This year, the UPA government is marking the 60th anniversary of Panchsheel, or the five principles of peaceful coexistence that Pandit Jawaharlal Nehru and Chinese premier Zhou Enlai signed during the latter’s visit to Delhi in 1954.
The elevation of Panchsheel into a unique non-Western doctrine of international relations underlines the inability of the Indian political establishment to recognise its past errors in dealing with Beijing and its refusal to prepare the nation to cope with the rise of China, the single most important geopolitical reality of our time.
Historians tell us that it was Zhou who demanded the insertion of the paragraphs on Panchsheel into the preamble of a routine trade agreement between India and the Tibet region of China in 1954. For Beijing, Panchsheel was about getting India to renounce its claims to a special relationship with Tibet that China gained control over a few years earlier.
The disastrous consequences of India’s misreading of China’s motivations and Delhi’s romanticisation of the relationship with Beijing in the 1950s form the central theme of Arun Shourie’s latest volume, Self-Deception.
India’s mishandling of the China relationship and the drift from “Hindi-Chini Bhai-Bhai” to the war of 1962 has been told many times before.

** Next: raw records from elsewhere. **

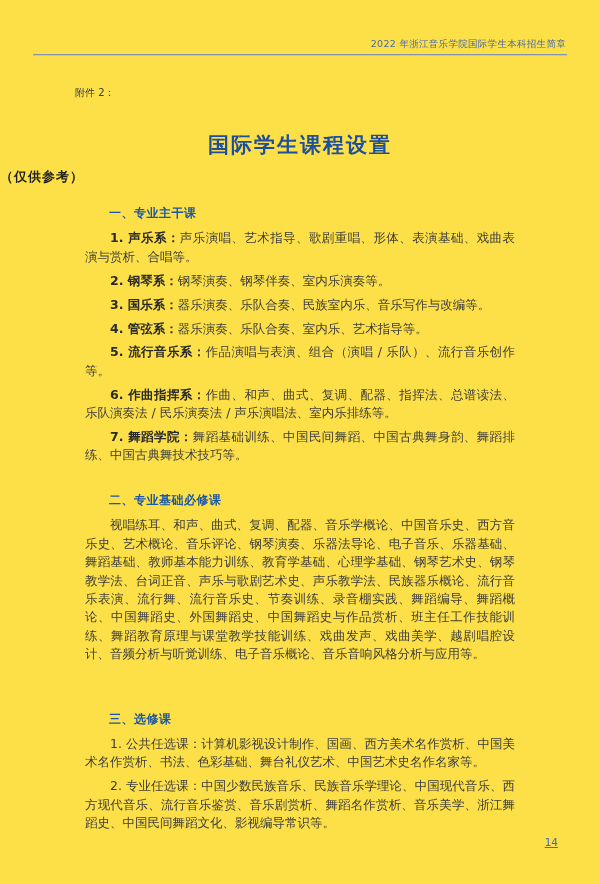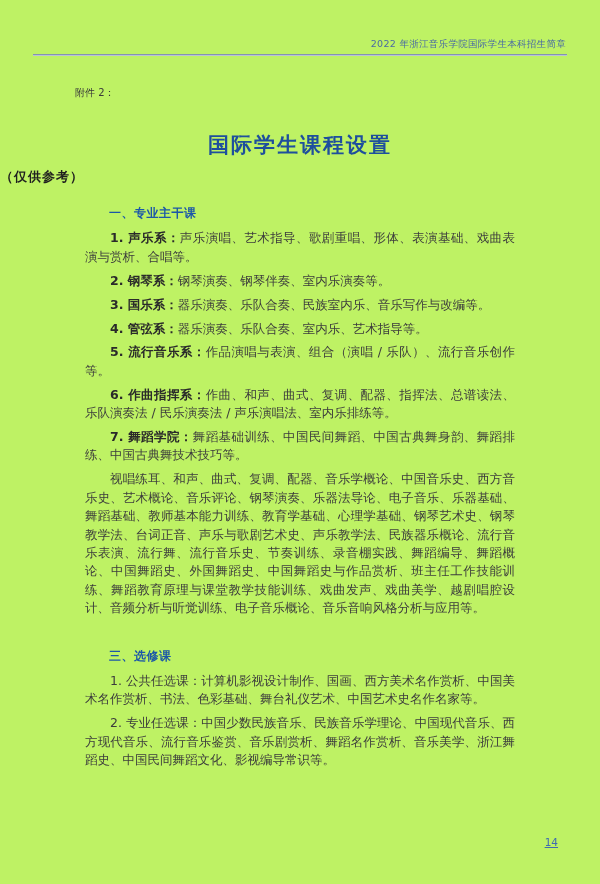--- a/index.html
+++ b/index.html
@@ -11,7 +11,7 @@
     width: 600px;
     height: 884px;
     margin: 0 auto;
-    background: #bef264;
+    background: #fde047;
     overflow: hidden;
   }
 

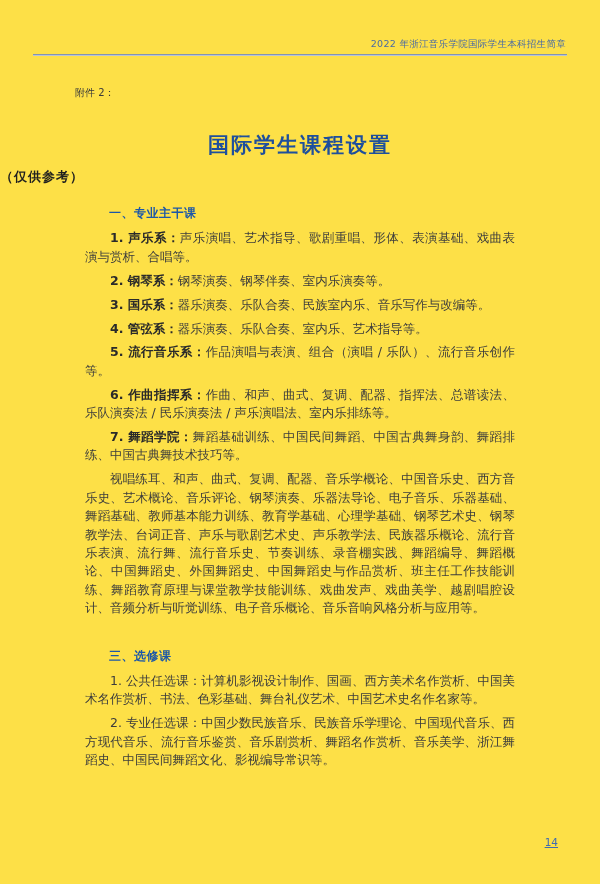--- a/index.html
+++ b/index.html
@@ -129,6 +129,7 @@
     <p class="para"><span class="label-bold">6. 作曲指挥系：</span><span>作曲、和声、曲式、复调、配器、指挥法、总谱读法、乐队演奏法 / 民乐演奏法 / 声乐演唱法、室内乐排练等。</span></p>
     <p class="para"><span class="label-bold">7. 舞蹈学院：</span><span>舞蹈基础训练、中国民间舞蹈、中国古典舞身韵、舞蹈排练、中国古典舞技术技巧等。</span></p>
 
+    <div class="section-heading gap-md">二、专业基础必修课</div>
     <p class="para">视唱练耳、和声、曲式、复调、配器、音乐学概论、中国音乐史、西方音乐史、艺术概论、音乐评论、钢琴演奏、乐器法导论、电子音乐、乐器基础、舞蹈基础、教师基本能力训练、教育学基础、心理学基础、钢琴艺术史、钢琴教学法、台词正音、声乐与歌剧艺术史、声乐教学法、民族器乐概论、流行音乐表演、流行舞、流行音乐史、节奏训练、录音棚实践、舞蹈编导、舞蹈概论、中国舞蹈史、外国舞蹈史、中国舞蹈史与作品赏析、班主任工作技能训练、舞蹈教育原理与课堂教学技能训练、戏曲发声、戏曲美学、越剧唱腔设计、音频分析与听觉训练、电子音乐概论、音乐音响风格分析与应用等。</p>
 
     <div class="section-heading gap-lg">三、选修课</div>

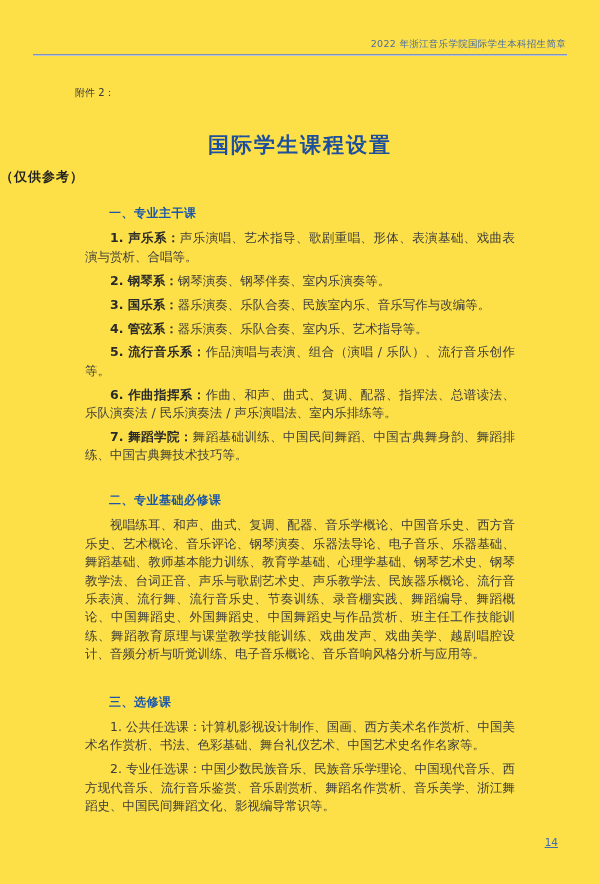--- a/index.html
+++ b/index.html
@@ -86,7 +86,7 @@
     letter-spacing: 0.5px;
   }
   .section-heading.gap-md { margin-top: 26px; }
-  .section-heading.gap-lg { margin-top: 29px; }
+  .section-heading.gap-lg { margin-top: 46px; }
 
   .para {
     text-indent: 2em;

In Shourie’s racy and absorbing polemic, the tragedy of India’s past engagement with China becomes accessible to all. Shourie’s meticulous research into the 1950s is not about revisiting the past for its own sake. Instead, he seeks out the sources of India’s enduring mismanagement of the China relationship.
Shourie underlines the continuous underestimation of Chinese power, a refusal to accept evidence that contradicts India’s fond assumptions and a tendency to withhold information from the public. Shourie is not demonising China. He believes China has acted in its own interest and India has not.
If Shourie parses India’s illusions about China in the middle of the 20th century to make his case, Jeff Smith’s Cold Peace provides a fine complement by bringing the story into the 21st Century. Despite the significant expansion of India’s cooperation with China, Smith traces the deepening tensions in recent years.
Smith’s volume, based on solid research, puts the current developments on the Sino-Indian border including in Arunachal Pradesh and Tibet, and the triangular dynamics with Pakistan and the United States in perspective. Smith, based at the American Foreign Policy Council in Washington, also explores the emerging areas of contention between China and India in the Indian Ocean and East Asia and concludes with an assessment of the new dangers confronting the bilateral relationship.
While Smith offers a thoughtful account of how the India-China relationship looks from Washington, Ashley Tellis addresses America’s own mounting problems with China. Romanticisation of China has strong roots in the United States and dates back to the first half of the 19th century when American missionaries started travelling there.
Of more immediate concern for Tellis is America’s profound misreading of China’s intentions and the consequences of its rise. While America’s semi-alliance with China to contain the Soviet Union in the final years of the Cold War might have made sense, its reluctance to come to terms with the implications of China’s growing power after the Cold War has been inexplicable.
China’s increasing assertiveness in Asia and its challenge to American primacy in Asia over the last few years, however, has triggered a fresh debate in the United States. Tellis, familiar to Indian audiences as one of the intellectual architects of the transformation of the ties between Washington and Delhi, weighs in on the debate with a superb tract.
Arguing that rivalry between Washington and Beijing is inevitable, Tellis concedes that containment of China, already the second largest economy and a formidable military power, is impossible. What the US needs, in his view, is a strategy to balance China by strengthening the national capabilities of Beijing’s Asian neighbours.
Unlike many in the US, Tellis does not view the partnerships with China’s neighbours as a quid pro quo. Instead, he insists that American investment in Asian strategic partnerships “is in Washington’s best interest irrespective of whether it is repaid in kind because it will diminish China’s ability to misuse its growing strength and increase American geopolitical maneuverability in the Indo-Pacific”. That in turn brings us to critical questions about India’s own options in dealing China and the role of alliances, especially with the United States.
Smith points to India’s central difficulty with China — a growing gap in the strategic capabilities of Delhi and Beijing. China’s GDP and military expenditure are now four times larger than those of India. Shourie underlines the importance of building up India’s own comprehensive national power and simultaneously crafting a network of intersecting alliances with key nations, nationalities and important constituencies around the world that share India’s concerns about China.
Although “alliances are a must”, Shourie argues, “we must not be, and must not seen to be dependent on any other country. Nor must our actions be subject to the approval of any other country — a country that our adversaries can dissuade”. Shourie knows that “working with others is often exasperating” but recalls Churchill’s dictum in the Second World War: “the one thing worse than fighting a war with allies is fighting a war without allies”.
Shourie’s argument that India must learn the difficult art of building interest-based alliances provides more than an alternative to the ambiguity and self-doubt that have characterised the UPA government’s China policy. It offers a bold new template for India’s foreign policy that must be widely debated in the run up to the next general elections.